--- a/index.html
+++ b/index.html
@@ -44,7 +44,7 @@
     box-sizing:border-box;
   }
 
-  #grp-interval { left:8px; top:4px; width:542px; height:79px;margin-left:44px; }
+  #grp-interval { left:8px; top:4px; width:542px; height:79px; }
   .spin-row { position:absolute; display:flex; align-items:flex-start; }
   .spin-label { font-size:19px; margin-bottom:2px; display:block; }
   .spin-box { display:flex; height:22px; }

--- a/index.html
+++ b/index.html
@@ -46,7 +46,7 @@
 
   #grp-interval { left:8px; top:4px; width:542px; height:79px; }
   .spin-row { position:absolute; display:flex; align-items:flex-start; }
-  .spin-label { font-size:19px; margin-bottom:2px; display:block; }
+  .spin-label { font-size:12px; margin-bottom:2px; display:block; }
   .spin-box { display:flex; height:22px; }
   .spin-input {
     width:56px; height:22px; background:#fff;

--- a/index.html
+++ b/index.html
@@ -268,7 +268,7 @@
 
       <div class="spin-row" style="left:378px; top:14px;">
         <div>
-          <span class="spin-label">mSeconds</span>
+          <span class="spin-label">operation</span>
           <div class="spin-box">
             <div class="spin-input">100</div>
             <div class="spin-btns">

-- -- --

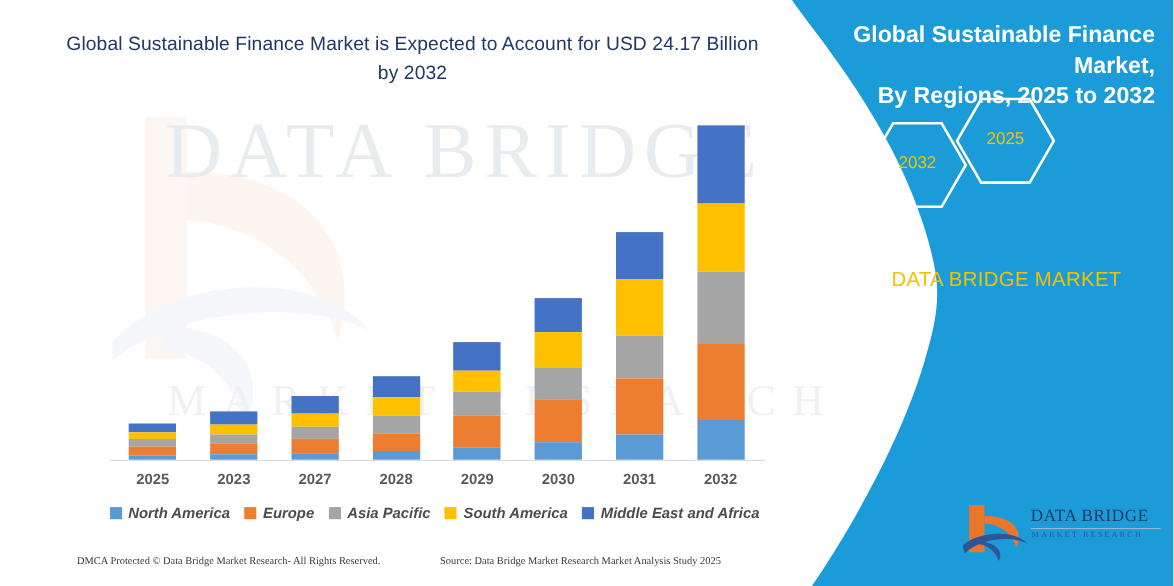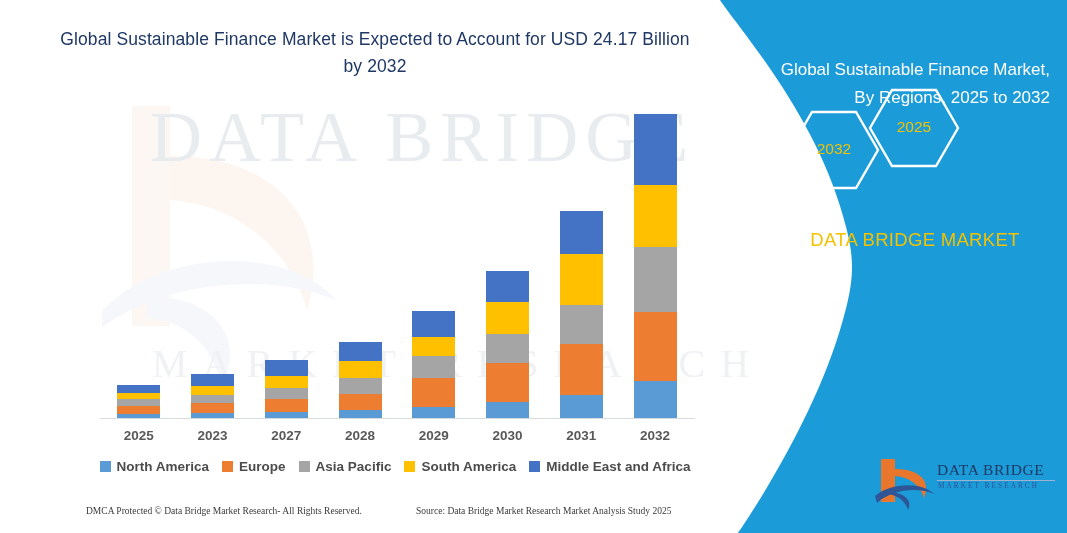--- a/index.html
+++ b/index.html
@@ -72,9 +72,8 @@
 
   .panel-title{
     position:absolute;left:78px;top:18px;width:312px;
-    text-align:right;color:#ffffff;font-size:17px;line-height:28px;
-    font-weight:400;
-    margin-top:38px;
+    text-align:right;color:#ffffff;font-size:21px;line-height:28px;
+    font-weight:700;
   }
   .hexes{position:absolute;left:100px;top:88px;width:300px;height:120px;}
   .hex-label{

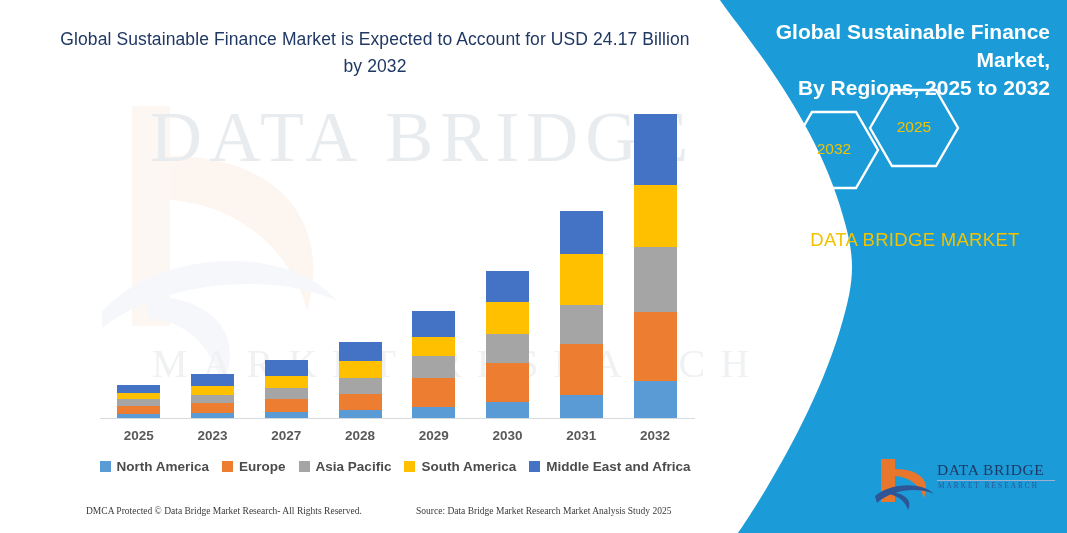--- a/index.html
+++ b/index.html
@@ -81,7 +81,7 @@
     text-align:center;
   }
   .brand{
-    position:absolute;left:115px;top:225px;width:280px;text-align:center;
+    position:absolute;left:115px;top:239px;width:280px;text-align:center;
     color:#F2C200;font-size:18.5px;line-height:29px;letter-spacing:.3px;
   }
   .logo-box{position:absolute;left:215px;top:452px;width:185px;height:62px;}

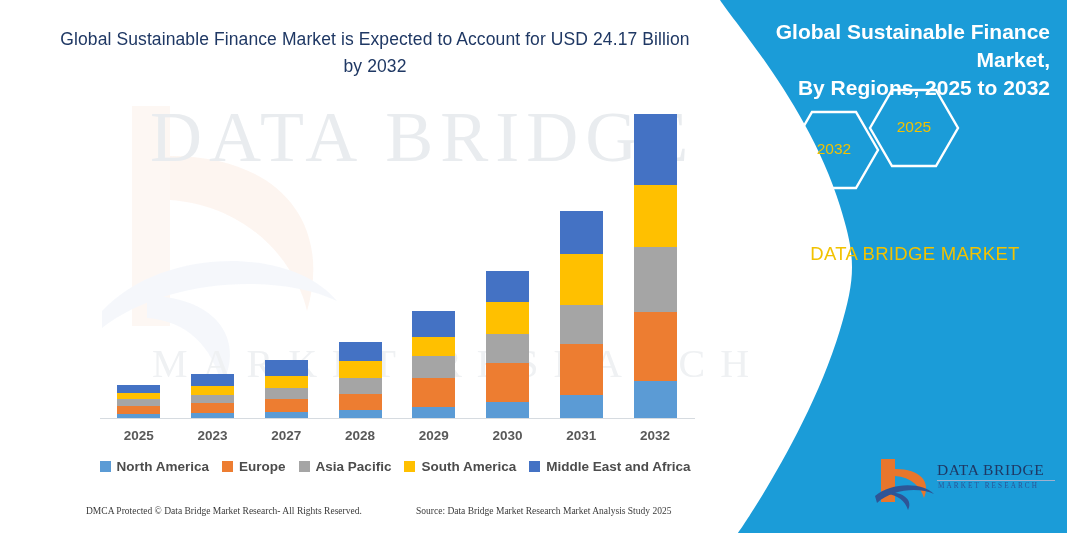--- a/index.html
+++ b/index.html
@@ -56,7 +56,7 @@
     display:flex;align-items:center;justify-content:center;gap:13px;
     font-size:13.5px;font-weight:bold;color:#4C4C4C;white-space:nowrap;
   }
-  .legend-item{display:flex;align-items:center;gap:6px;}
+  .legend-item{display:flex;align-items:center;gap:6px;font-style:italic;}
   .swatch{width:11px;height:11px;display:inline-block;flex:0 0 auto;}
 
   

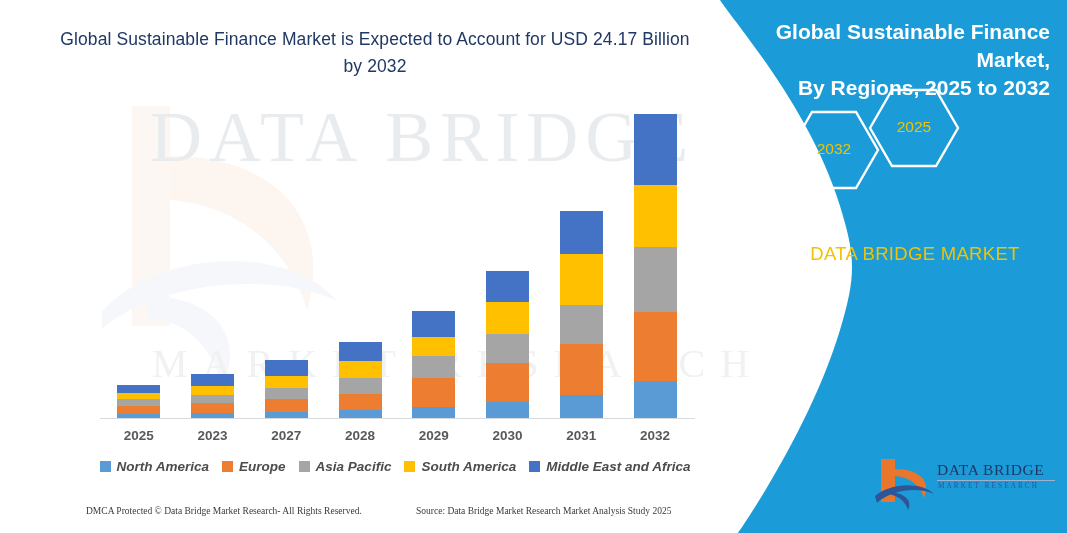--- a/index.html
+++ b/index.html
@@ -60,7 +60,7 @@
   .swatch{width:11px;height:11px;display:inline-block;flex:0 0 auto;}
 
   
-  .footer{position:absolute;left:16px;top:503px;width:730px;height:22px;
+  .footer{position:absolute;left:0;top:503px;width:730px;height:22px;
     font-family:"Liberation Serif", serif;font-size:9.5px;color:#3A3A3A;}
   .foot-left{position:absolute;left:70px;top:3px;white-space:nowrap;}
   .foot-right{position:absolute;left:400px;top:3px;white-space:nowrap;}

-- -- --

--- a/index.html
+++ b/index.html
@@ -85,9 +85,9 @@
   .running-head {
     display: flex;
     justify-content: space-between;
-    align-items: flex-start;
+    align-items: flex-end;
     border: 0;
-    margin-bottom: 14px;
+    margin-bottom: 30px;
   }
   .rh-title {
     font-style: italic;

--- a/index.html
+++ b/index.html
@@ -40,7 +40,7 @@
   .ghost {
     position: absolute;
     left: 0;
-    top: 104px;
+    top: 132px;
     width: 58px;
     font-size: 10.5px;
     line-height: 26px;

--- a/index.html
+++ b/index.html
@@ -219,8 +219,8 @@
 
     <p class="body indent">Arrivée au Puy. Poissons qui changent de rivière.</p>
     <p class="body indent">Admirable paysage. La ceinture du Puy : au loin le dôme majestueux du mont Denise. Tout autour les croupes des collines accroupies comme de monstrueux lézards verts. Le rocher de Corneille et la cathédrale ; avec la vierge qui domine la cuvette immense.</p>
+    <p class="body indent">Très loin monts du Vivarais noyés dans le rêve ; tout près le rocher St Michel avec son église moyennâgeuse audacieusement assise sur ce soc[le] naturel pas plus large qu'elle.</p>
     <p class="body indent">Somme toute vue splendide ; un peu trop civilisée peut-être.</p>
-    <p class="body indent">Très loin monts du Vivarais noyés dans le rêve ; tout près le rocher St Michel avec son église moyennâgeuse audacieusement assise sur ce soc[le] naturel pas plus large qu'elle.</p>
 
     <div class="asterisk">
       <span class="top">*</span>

-- -- --

## [Exercise prompt]
What lines in the material mention "ffffff"? Copy every one of them.

## [Solution below]
-    text-align:right;color:#ffffff;font-size:17px;line-height:28px;
+    text-align:right;color:#ffffff;font-size:21px;line-height:28px;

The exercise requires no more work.